:: Records contained in a dataset ::
Segment Open
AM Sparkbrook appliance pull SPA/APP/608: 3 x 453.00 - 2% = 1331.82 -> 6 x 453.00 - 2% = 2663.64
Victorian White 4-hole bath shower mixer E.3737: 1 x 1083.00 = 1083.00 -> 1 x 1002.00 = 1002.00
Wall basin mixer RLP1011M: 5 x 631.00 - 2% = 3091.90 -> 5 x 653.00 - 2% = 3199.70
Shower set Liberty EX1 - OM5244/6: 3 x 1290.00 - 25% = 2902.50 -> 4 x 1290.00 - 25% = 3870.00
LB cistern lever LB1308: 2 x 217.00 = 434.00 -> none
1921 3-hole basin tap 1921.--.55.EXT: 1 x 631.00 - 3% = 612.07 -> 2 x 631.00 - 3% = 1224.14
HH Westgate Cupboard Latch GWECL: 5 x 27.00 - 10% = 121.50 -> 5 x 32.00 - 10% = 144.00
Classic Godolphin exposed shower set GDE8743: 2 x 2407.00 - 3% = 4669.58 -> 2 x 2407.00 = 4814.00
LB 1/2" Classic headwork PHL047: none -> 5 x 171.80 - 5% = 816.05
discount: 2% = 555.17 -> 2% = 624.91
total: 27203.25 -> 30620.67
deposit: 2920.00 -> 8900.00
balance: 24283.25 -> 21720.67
Segment Closed
Segment Open
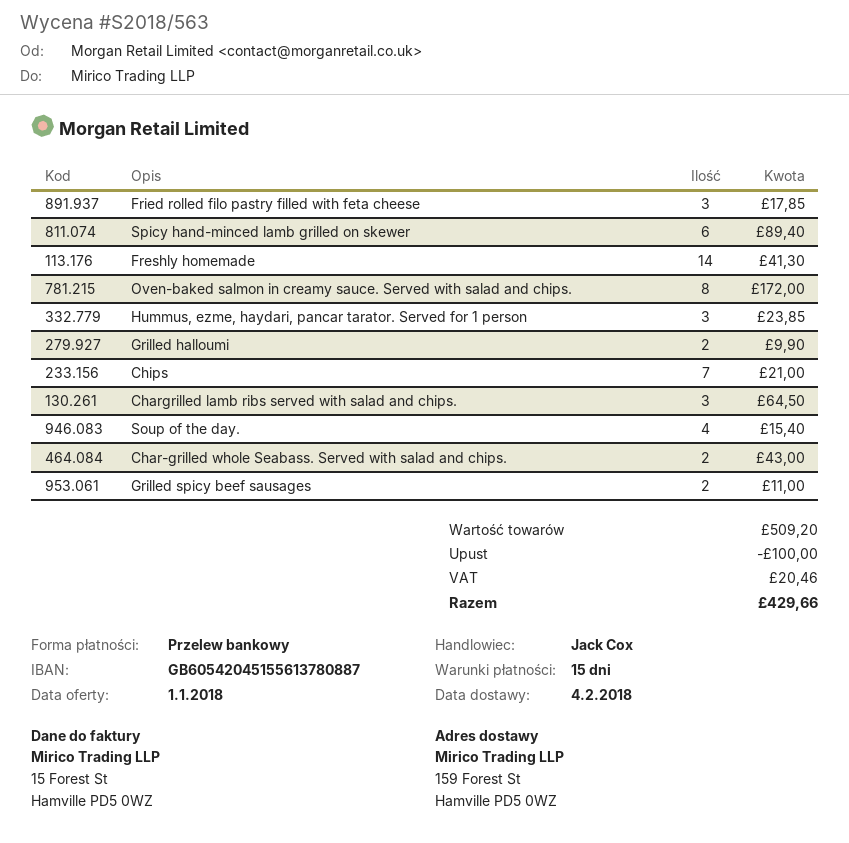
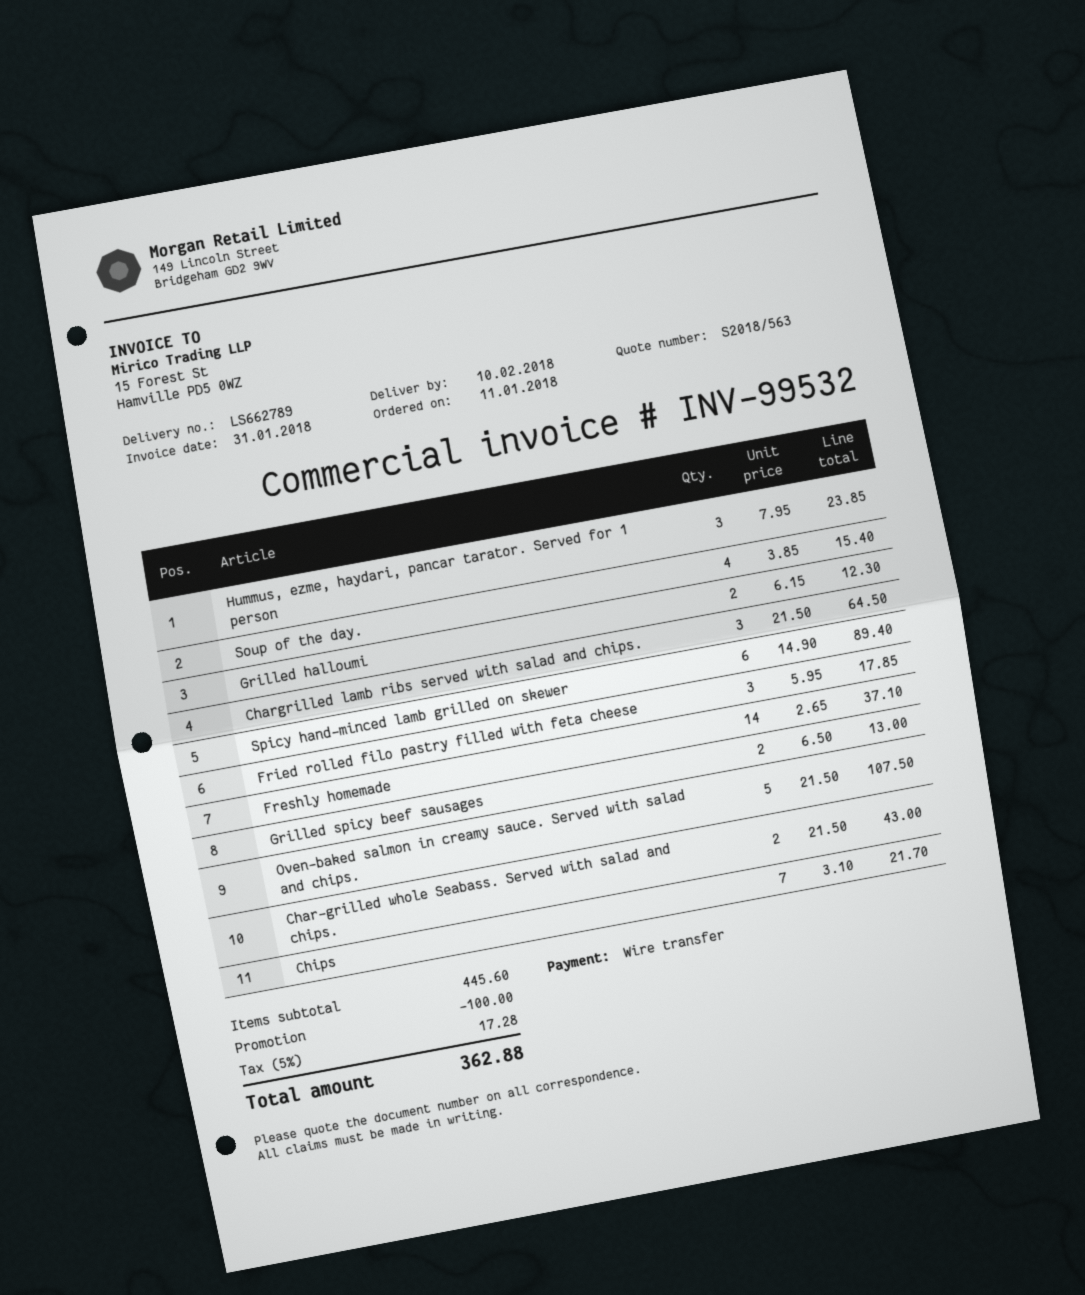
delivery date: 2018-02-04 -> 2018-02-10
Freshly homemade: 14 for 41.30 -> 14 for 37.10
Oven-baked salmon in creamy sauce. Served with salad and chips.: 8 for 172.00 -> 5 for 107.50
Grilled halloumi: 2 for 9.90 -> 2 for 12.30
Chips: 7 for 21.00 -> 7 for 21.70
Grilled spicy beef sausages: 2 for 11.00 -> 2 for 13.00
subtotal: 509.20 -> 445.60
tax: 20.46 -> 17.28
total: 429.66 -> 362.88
Segment Closed
Segment Open
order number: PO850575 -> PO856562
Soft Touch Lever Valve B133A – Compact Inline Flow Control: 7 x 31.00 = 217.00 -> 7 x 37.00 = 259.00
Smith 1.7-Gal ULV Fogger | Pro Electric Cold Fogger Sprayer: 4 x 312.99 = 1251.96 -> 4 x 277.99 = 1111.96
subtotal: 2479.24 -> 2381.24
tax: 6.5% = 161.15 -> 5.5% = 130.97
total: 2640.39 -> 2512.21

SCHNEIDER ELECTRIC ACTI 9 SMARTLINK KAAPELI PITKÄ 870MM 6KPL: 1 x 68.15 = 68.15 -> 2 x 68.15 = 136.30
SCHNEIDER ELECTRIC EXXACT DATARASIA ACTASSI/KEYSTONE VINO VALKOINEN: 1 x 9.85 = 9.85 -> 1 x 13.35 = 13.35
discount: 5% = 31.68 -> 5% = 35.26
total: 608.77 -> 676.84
Segment Closed
:: Problem requirements ::
From the entries above, give again exactly the lines running from the line with "HH Westgate Cupboard" to the line with "total: 27203.25 -> 30620.67"; include both of those lines.

:: Task answer ::
HH Westgate Cupboard Latch GWECL: 5 x 27.00 - 10% = 121.50 -> 5 x 32.00 - 10% = 144.00
Classic Godolphin exposed shower set GDE8743: 2 x 2407.00 - 3% = 4669.58 -> 2 x 2407.00 = 4814.00
LB 1/2" Classic headwork PHL047: none -> 5 x 171.80 - 5% = 816.05
discount: 2% = 555.17 -> 2% = 624.91
total: 27203.25 -> 30620.67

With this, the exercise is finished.